I have an EVGA GTX 1070 SC that's about a year old now, and it's displaying some odd problems.
Basically I will get intermittent driver crashes, but only when the GPU is idling. Under load/in games it is rock solid....

What happens:
When idling (so far its happened when on the desktop and browsing on Firefox), the screen will go black for a few seconds, and then return with the message
Code:
Display driver NVIDIA Windows Kernel Mode Driver, Version 388.43 stopped working and has successfully recovered
This happens over several driver versions. I've tried 388.43, 376.33 and 387.92

Happens every so often, as shown by this error log. I can't figure out what's causing it, or if its a hardware problem...


What I've tried:
I've tried removing drivers with DDU, and reinstalling the three versions above.
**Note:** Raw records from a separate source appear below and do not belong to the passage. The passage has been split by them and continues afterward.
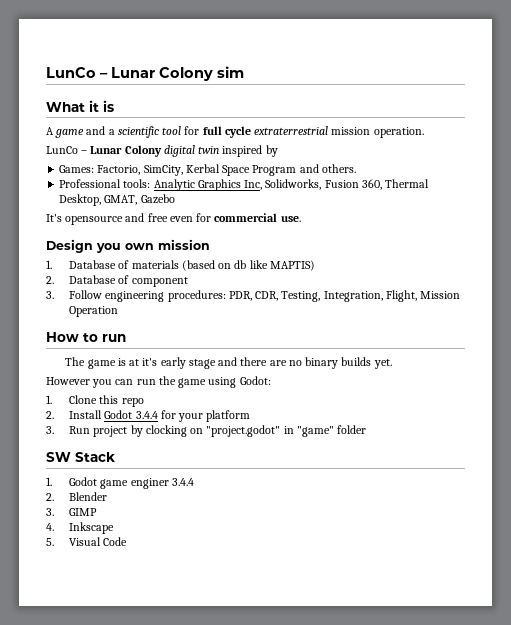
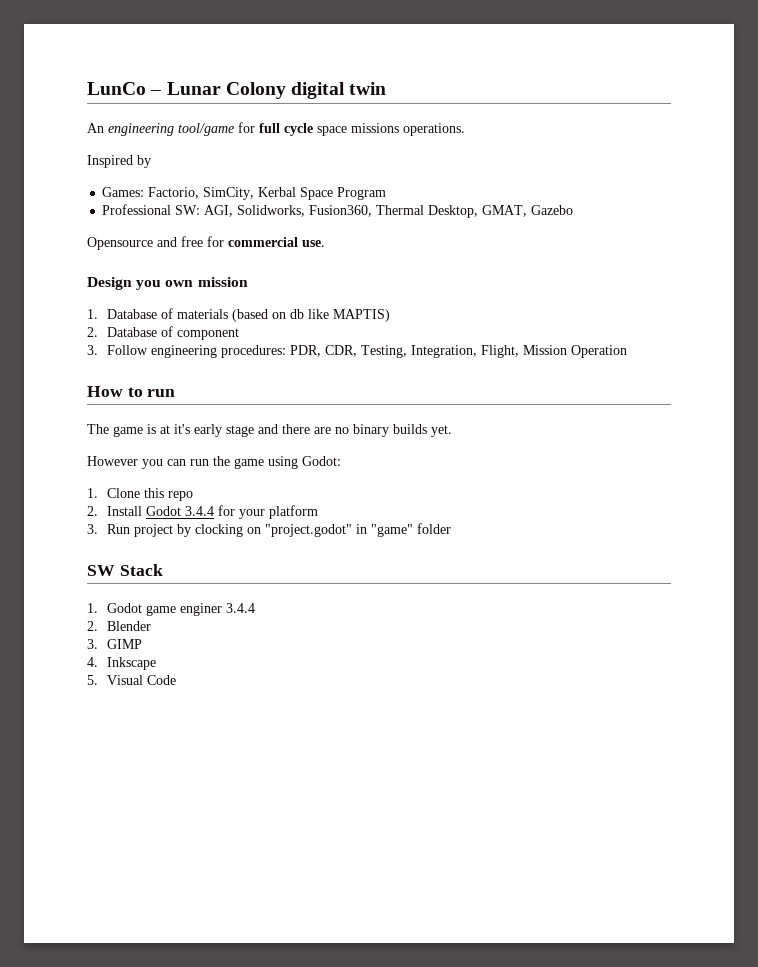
- LunCo – Lunar Colony sim
- What it is
- A game and a scientific tool for full cycle extraterrestrial mission operation.
- LunCo – Lunar Colony digital twin inspired by
+ LunCo – Lunar Colony digital twin
+ An engineering tool/game for full cycle space missions operations.
+ Inspired by
- Games: Factorio, SimCity, Kerbal Space Program and others.
+ Games: Factorio, SimCity, Kerbal Space Program
- Professional tools: Analytic Graphics Inc, Solidworks, Fusion 360, Thermal Desktop, GMAT, Gazebo
+ Professional SW: AGI, Solidworks, Fusion360, Thermal Desktop, GMAT, Gazebo
- It's opensource and free even for commercial use.
+ Opensource and free for commercial use.

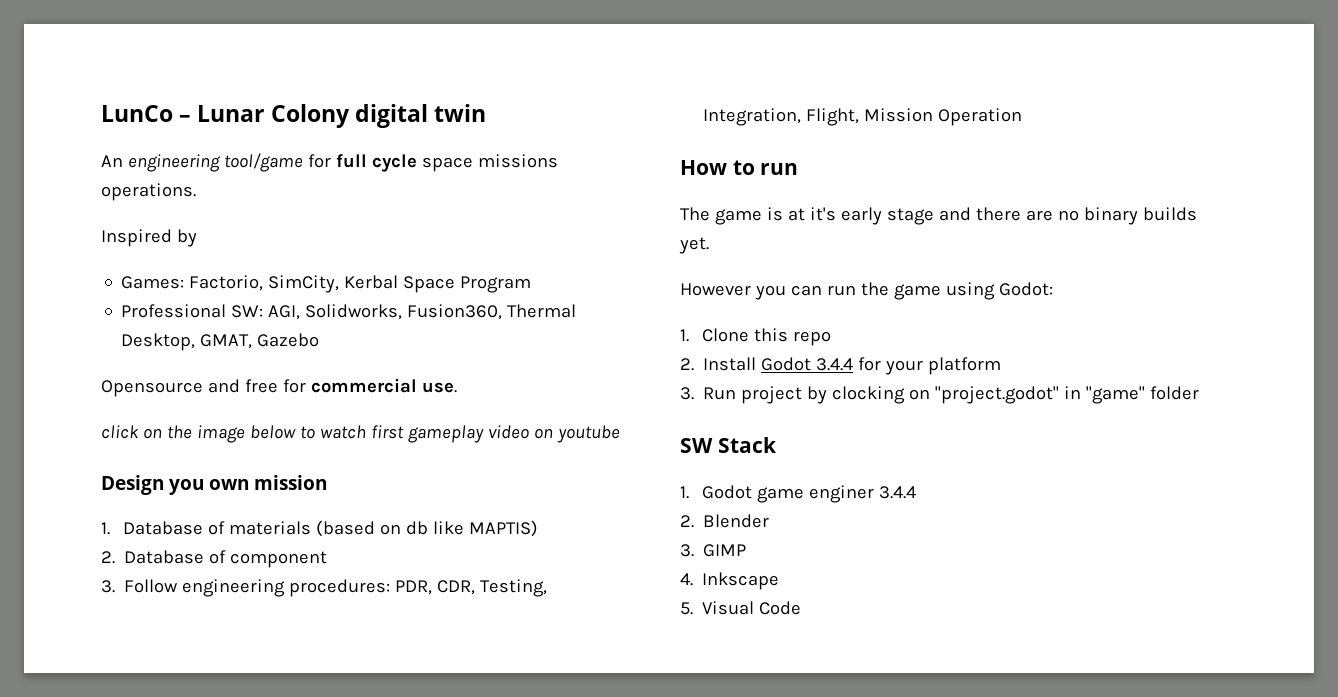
+ click on the image below to watch first gameplay video on youtube

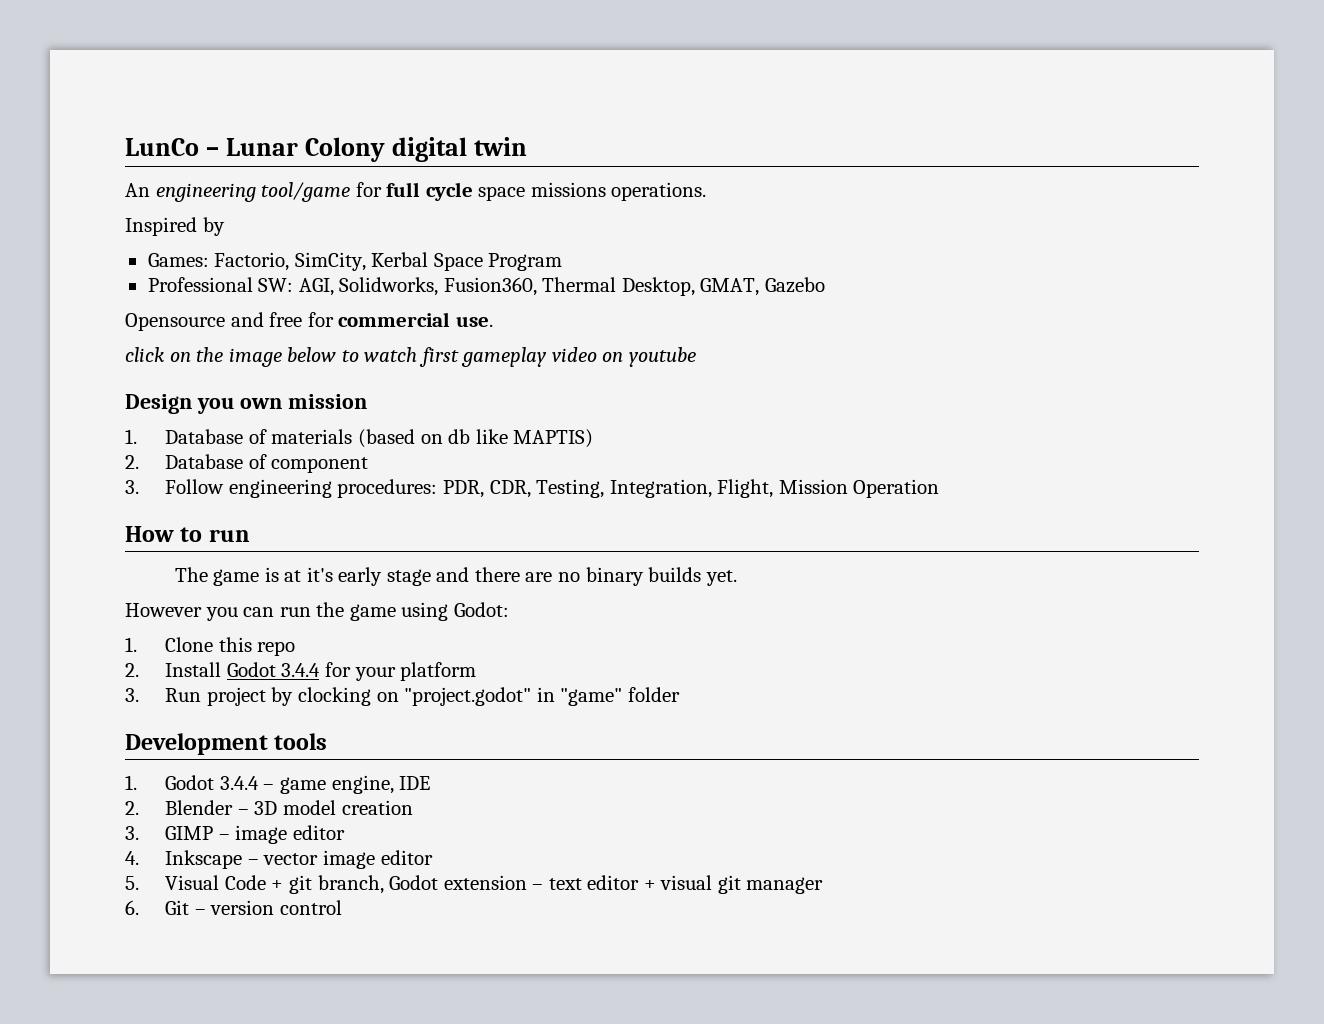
- SW Stack
+ Development tools
- 1. Godot game enginer 3.4.4
- 2. Blender
+ 1. Godot 3.4.4 – game engine, IDE
+ 2. Blender – 3D model creation
- 3. GIMP
+ 3. GIMP – image editor
- 4. Inkscape
+ 4. Inkscape – vector image editor
- 5. Visual Code
+ 5. Visual Code + git branch, Godot extension – text editor + visual git manager
+ 6. Git – version control

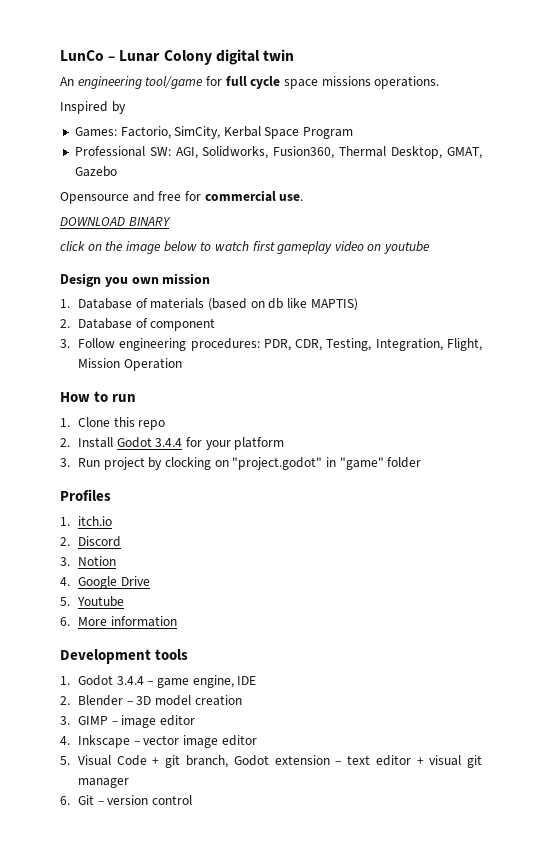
+ DOWNLOAD BINARY
- The game is at it's early stage and there are no binary builds yet.
- However you can run the game using Godot:
+ Profiles
+ 1. itch.io
+ 2. Discord
+ 3. Notion
+ 4. Google Drive
+ 5. Youtube
+ 6. More information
This seems to stop it for a couple of weeks, but then it comes back (of course the problem is pretty intermittent so I could be wrong there).
Also tried reseating GPU. Haven't tried it in a different system, since it can sometimes be weeks between crashes, but tried my old GTX 680 in this PC, and there were no crashes for the 3 days I had it in there.



My system:
Intel Core i5-4690K (originally overclocked to 4GHz, but the problem persists at stock)
ASUS Z97-AR
16GB (2x8GB) G.Skill Basic 1600MHz RAM (running at 1800MHz, but problem persists at stock)
Seasonic M12II SS-620GM
Crucial MX300 SSD
WD Blue 3TB HDD
EVGA GTX 1070 SC (no OC)
Windows 7 Professional 64-bit

Does anyone have a fix for this?

Thanks
 
It could also be the PSU or the motherboard (PCIe slot). Try to borrow another PSU from a friend and use the 2nd PCIe slot from your board. If nothing works then your GPU probably has some damaged components and you need to RMA it. It seems to have voltage problems in idle situations which may be caused by a failing component on the VRM of your card which causes all those stability issues.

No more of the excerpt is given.